'I know. Thanks anyway.'
I finished reviewing the warrant. It was a quick read, since we were
reusing the affidavits MCT wrote to get the warrant to search
Derringer's house. The only new material was the information Chuck had
added about the car.
'Looks good,' I said, as I signed off on the DA review line of the
warrant. 'Who's on the call-out list tonight?' The judges rotate
being on call to sign late-night warrants and put out any fires that
might arise.
'Lesh and Hitchcock.'
Lawrence Hitchcock was a lazy old judge who smoked cigars in his
chambers and pressured defendants to plead out so he could listen to
Rush Limbaugh at eleven and then close up shop early to play golf. I'd
rather swallow a bag full of tacks and wash them down with rubbing
alcohol than risk waking up Hitchcock at eleven at night.

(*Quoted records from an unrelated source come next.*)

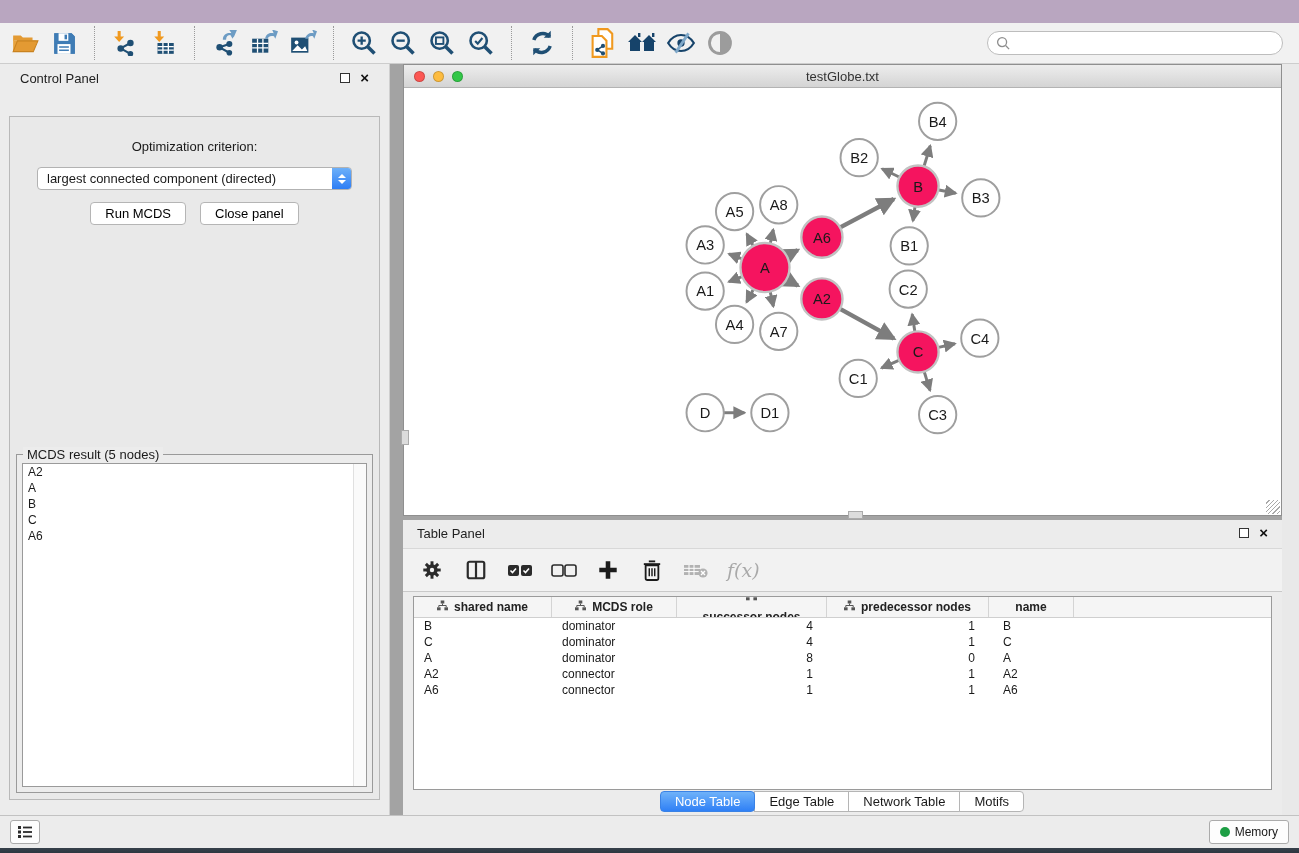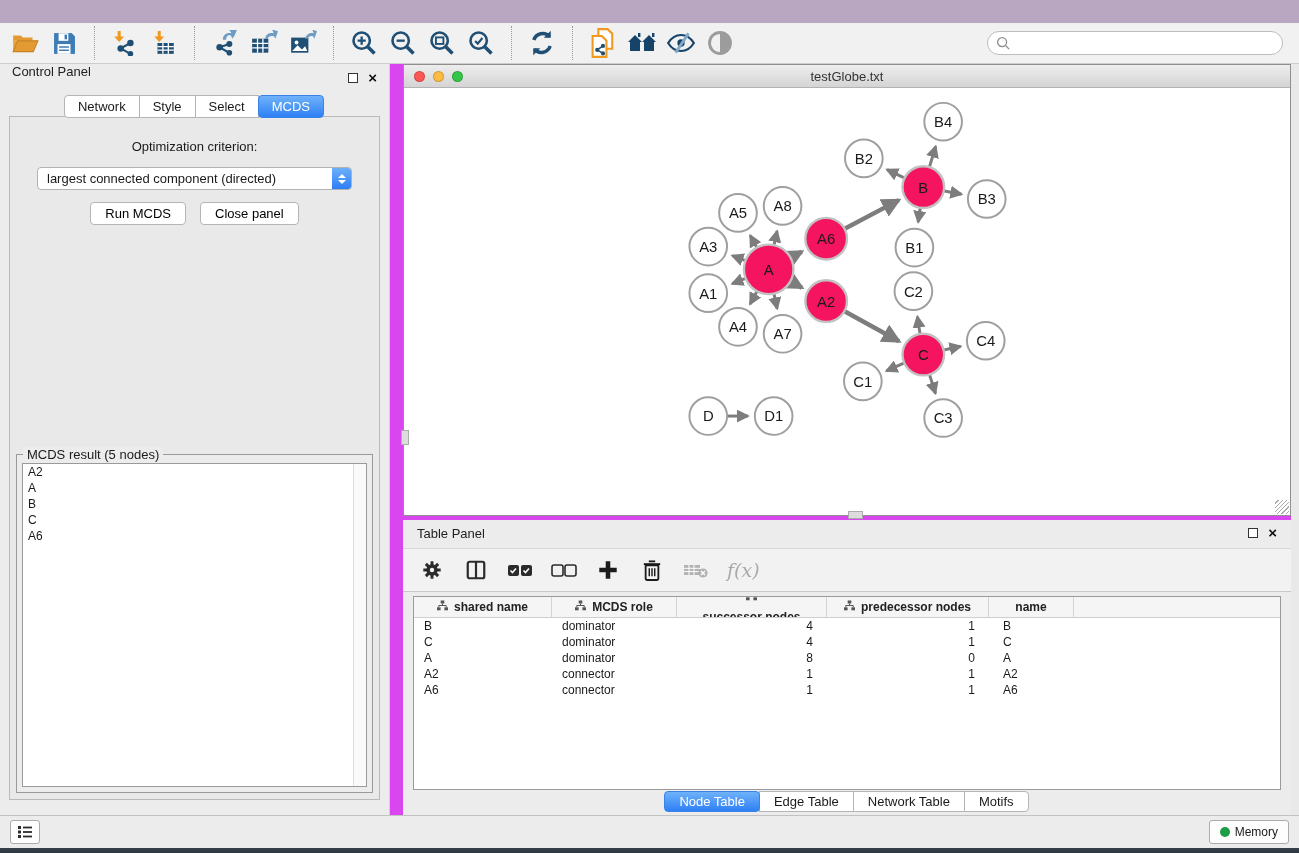--- a/index.html
+++ b/index.html
@@ -24,21 +24,21 @@
   .search-wrap { margin-left:auto; margin-right:6px; }
   .search-box { width:296px; height:24px; border:1px solid #bdbdbd; border-radius:12px; background:#fff;
     display:flex; align-items:center; padding:0 8px; }
   .search-box input { border:none; outline:none; flex:1; font-size:12px; background:transparent; margin-left:5px; }
 
   
   .main { position:absolute; top:64px; left:0; right:0; height:751px; background:#e9e9e9; }
 
   
   .control-panel { position:absolute; left:0; top:0; width:390px; height:751px; background:#ececec; border-right:1px solid #cfcfcf; }
-  .panel-header { height:28px; display:flex; padding:0 12px; }
+  .panel-header { height:28px; display:flex; align-items:center; padding:0 20px; }
   .panel-header .ph-title { font-size:13px; color:#222; }
   .ph-icons { margin-left:auto; display:flex; gap:10px; align-items:center; }
   .float-icon { width:10px; height:10px; border:1.6px solid #333; display:inline-block; background:#fff; }
   .close-icon { font-weight:bold; font-size:15px; color:#111; line-height:10px; }
   .cp-tabs { position:absolute; top:31px; left:0; width:100%; display:flex; justify-content:center; z-index:3; }
   .seg-tab { background:#fff; border:1px solid #b5b5b5; padding:3px 13px; font-size:13px; margin-left:-1px; cursor:default; }
   .seg-tab.first { border-radius:4px 0 0 4px; }
   .seg-tab.last { border-radius:0 4px 4px 0; }
   .seg-tab.active { background:linear-gradient(#6fb2f9,#2f80f6); color:#fff; border-color:#3a82e5; border-radius:4px; z-index:2; }
   .cp-body { position:absolute; top:52px; left:9px; right:9px; bottom:15px; background:#e9e9e9; border:1px solid #b9b9b9; }
@@ -52,21 +52,21 @@
   .dd-stepper .tri-down { width:0;height:0;border-left:4px solid transparent;border-right:4px solid transparent;border-top:4px solid #fff; }
   .cp-buttons { display:flex; justify-content:center; gap:14px; margin-top:12px; }
   .btn { background:#fff; border:1px solid #b5b5b5; border-radius:4px; padding:3px 14px; font-size:13px; cursor:default; }
   .result-fieldset { position:absolute; left:6px; right:6px; top:337px; bottom:6px; border:1px solid #9a9a9a; background:#ececec; }
   .result-legend { position:absolute; top:-8px; left:6px; background:#ececec; padding:0 4px; font-size:13px; }
   .result-list { position:absolute; left:5px; right:5px; top:8px; bottom:5px; background:#fff; border:1px solid #9a9a9a; overflow:hidden; }
   .result-scroll { position:absolute; top:0; bottom:0; right:0; width:13px; background:#fafafa; border-left:1px solid #e0e0e0; }
   .result-item { font-size:12px; padding:1px 0 1px 5px; line-height:14px; }
 
   
-  .right-area { position:absolute; left:390px; top:0; right:8px; height:751px; background:#d946ef; }
+  .right-area { position:absolute; left:390px; top:0; right:17px; height:751px; background:#a3a3a3; }
   .network-window { position:absolute; left:13px; top:0; right:0; height:452px; border:1px solid #8f8f8f; background:#fff; }
   .nw-titlebar { height:23px; background:linear-gradient(#ededed,#d4d4d4); border-bottom:1px solid #b3b3b3;
     display:flex; align-items:center; position:relative; }
   .nw-titlebar .lights { top:6px; left:10px; }
   .nw-titlebar .light { width:11px; height:11px; }
   .nw-title { flex:1; text-align:center; font-size:13px; color:#333; }
   .nw-canvas { position:absolute; top:24px; left:0; right:0; bottom:0; background:#fff; overflow:hidden; }
   .nw-canvas svg { display:block; width:100%; height:100%; }
   .graph-label { font-size:15px; fill:#1a1a1a; text-anchor:middle; }
   .left-grip { position:absolute; left:-3px; top:365px; width:8px; height:15px; background:#dcdcdc; border:1px solid #ababab; }
@@ -267,26 +267,20 @@
   <div class="main">
 
     <div class="control-panel">
       <div class="panel-header">
         <span class="ph-title">Control Panel</span>
         <span class="ph-icons">
           <span class="float-icon"></span>
           <span class="close-icon">×</span>
         </span>
       </div>
-      <div class="cp-tabs" id="cp-tabs">
-          <span class="seg-tab first">Network</span>
-          <span class="seg-tab">Style</span>
-          <span class="seg-tab">Select</span>
-          <span class="seg-tab last active">MCDS</span>
-        </div>
       <div class="cp-body">
         <div class="opt-label">Optimization criterion:</div>
         <div class="dropdown">
           <span class="dd-text">largest connected component (directed)</span>
           <span class="dd-stepper">
               <span class="tri-up"></span>
               <span class="tri-down"></span>
             </span>
         </div>
         <div class="cp-buttons">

David Lesh was the clear preference. He'd been a prosecutor for a few
years after law school, then jumped ship to the City Attorney's office
to work as legal advisor for the police department. He was a couple of
years older than I was and had been an easy pick for the governor to
put on the bench a few years back. He had a good mix of civil and
criminal experience and was known throughout the county bar for being
as straight-up and honorable as they come. Best of all, he hadn't
changed a bit since he took the bench. He still worked like a fiend
and went out for beers with the courthouse crowd every Friday. Lawyers
missed talking to him about their cases, but we were better off having
him as a judge.
'Call Lesh,' I advised Chuck.
'No kidding. I had that lazy fuck Hitchcock on the Taylor case,
remember?'
I always forget that cops know as much about the lives of judges as the
trial lawyers do. I suspected they gossiped about the DAs as well. In
this specific instance, Chuck had good reason to know about Hitchcock.
He'd presided over the very complicated trial of Jesse Taylor, a case
that had landed Forbes on the MCT. Taylor's sixty-five-year-old
girlfriend, Margaret Landry, confessed to Forbes that she and Taylor
had killed a girl.
When I started at the DA's office, Landry was the big talk around the
courthouse. The local news covered the case's every development. Most
stories started with the phrase, 'A Portland grandmother and her
lover....' Headlines spoke of murderous Margaret. If you asked them,
most people who followed the case would tell you they were fascinated
that a sixty-five-year-old grandmother and hospital volunteer
eventually confessed to helping her thirty-five-year-old alcoholic
boyfriend rape and then strangle a seventeen-year-old
borderline-intelligence girl named Jamie Zimmerman.
Forbes had stumbled into the case fortuitously. Landry initially told
Jesse Taylor's probation officer that she read about Jamie Zimmerman's
disappearance in the Oregonian and suspected her boyfriend's
involvement. At the time, Chuck was working a specialty rotation,
helping the Department of Community Corrections track people on parole
and probation. If not for the cooperation agreement between the bureau
and DOCC, Taylor's PO might never have told the police about Landry's
suspicions, because Landry used to call him at least weekly to try to
get Taylor revoked. Her claims were always either fabricated or
exaggerated.
Despite his hunch that Landry was at it again, the PO mentioned the tip
to Chuck because this was the first time Landry had accused Taylor of
something so serious as a murder. Chuck and the PO had followed up
with several visits, and each time Landry changed her version of the
events leading up to her accusation. The two men kept returning in an
attempt to get her to admit that she was lying. But then she threw
them for a loop: The reason she was sure Taylor had killed Zimmerman,
she said, was that she helped him do it.
The continuing amendments to Landry's story after she was arrested only
served to whet the public's appetite. She subsequently retracted her
confession and accused Forbes of coercing the statements from her. But
after she was convicted by a jury, Landry confessed again and agreed to
testify against Taylor to avoid the death penalty. When Taylor was
convicted and sentenced to die in one of Oregon's first death penalty
cases, she once again recanted.
By then, however, common sense had prevailed, the hype died down, and
people realized that Margaret Landry's confession spoke for itself. The
grandmother who looked like Marie Callender was as deviant and sadistic
as any man who comes to mind as the embodiment of evil. Last I heard,
both Taylor and Landry were maintaining their innocence, and Taylor
still had appeals pending.
At the time, the public interest in the Jamie Zimmerman murder was
chalked up to tabloid curiosity. I didn't see it that way; in my
opinion, people were riveted because Margaret Landry scared them. When
they saw her interviewed, they saw their aunt, the woman down the
block, or the volunteer going door-to-door for the Red Cross. If she
could abduct, rape, and murder a young woman, then locking our doors,
moving to the suburbs, and teaching our children to avoid strange men
would never be enough to protect us.